- Activity: Quote the entries below from the line with "background:#0d0d0d;" through the line with "vertical-align:middle;", both ends included, and only those lines.

- Given records:

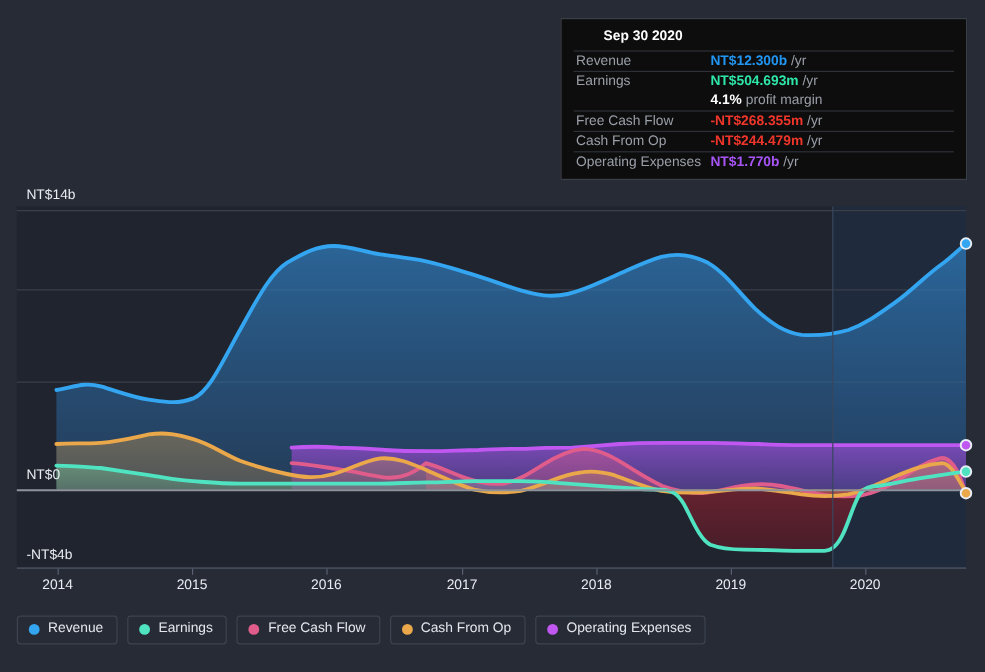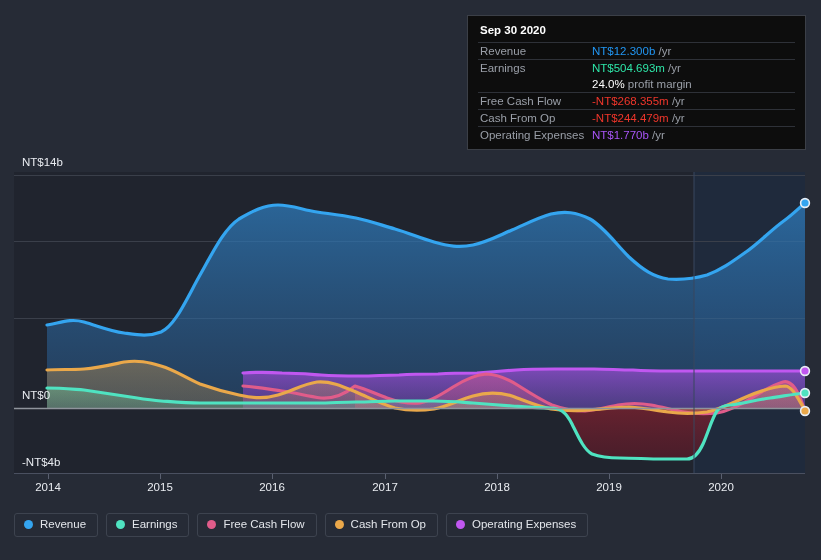--- a/index.html
+++ b/index.html
@@ -31,33 +31,34 @@
     position:absolute;left:467px;top:15px;width:339px;
     background:#0d0d0d;
     border:1px solid #3b3f47;
     box-sizing:border-box;
     padding:8px 10px 6px 10px;
     color:#cfd3d9;
   }
   #tooltip .tt-date{
     font-size:11.5px;font-weight:bold;color:#ffffff;
     padding:0 0 6px 2px;
+    margin-left:23px;
   }
   #tooltip table{border-collapse:collapse;width:100%;}
   #tooltip td{
     font-size:11.5px;
     padding:2px 2px 2px 2px;
     border-top:1px solid #2e3138;
     vertical-align:middle;
     white-space:nowrap;
   }
   #tooltip tr.no-rule td{border-top:none;}
   #tooltip td.k{color:#9a9fa8;width:108px;}
   #tooltip td.v{color:#d7dae0;}
-  .val{font-weight:normal;}
+  .val{font-weight:bold;}
   .unit{color:#9a9fa8;font-weight:normal;}
   .c-rev{color:#2196f3;}
   .c-earn{color:#2ee6a8;text-align:right;}
   .c-neg{color:#f0362b;}
   .c-opex{color:#a855f7;}
   .c-white{color:#ffffff;}
 
   
   #legend{
     position:absolute;left:14px;top:513px;
@@ -269,21 +270,21 @@
         <tr>
           <td class="k">Revenue</td>
           <td class="v"><span class="val c-rev">NT$12.300b</span> <span class="unit">/yr</span></td>
         </tr>
         <tr>
           <td class="k">Earnings</td>
           <td class="v"><span class="val c-earn">NT$504.693m</span> <span class="unit">/yr</span></td>
         </tr>
         <tr class="no-rule">
           <td class="k"></td>
-          <td class="v"><span class="val c-white">24.0%</span> <span class="unit">profit margin</span></td>
+          <td class="v"><span class="val c-white">4.1%</span> <span class="unit">profit margin</span></td>
         </tr>
         <tr>
           <td class="k">Free Cash Flow</td>
           <td class="v"><span class="val c-neg">-NT$268.355m</span> <span class="unit">/yr</span></td>
         </tr>
         <tr>
           <td class="k">Cash From Op</td>
           <td class="v"><span class="val c-neg">-NT$244.479m</span> <span class="unit">/yr</span></td>
         </tr>
         <tr>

- Solution for this exercise:
     background:#0d0d0d;
     border:1px solid #3b3f47;
     box-sizing:border-box;
     padding:8px 10px 6px 10px;
     color:#cfd3d9;
   }
   #tooltip .tt-date{
     font-size:11.5px;font-weight:bold;color:#ffffff;
     padding:0 0 6px 2px;
+    margin-left:23px;
   }
   #tooltip table{border-collapse:collapse;width:100%;}
   #tooltip td{
     font-size:11.5px;
     padding:2px 2px 2px 2px;
     border-top:1px solid #2e3138;
     vertical-align:middle;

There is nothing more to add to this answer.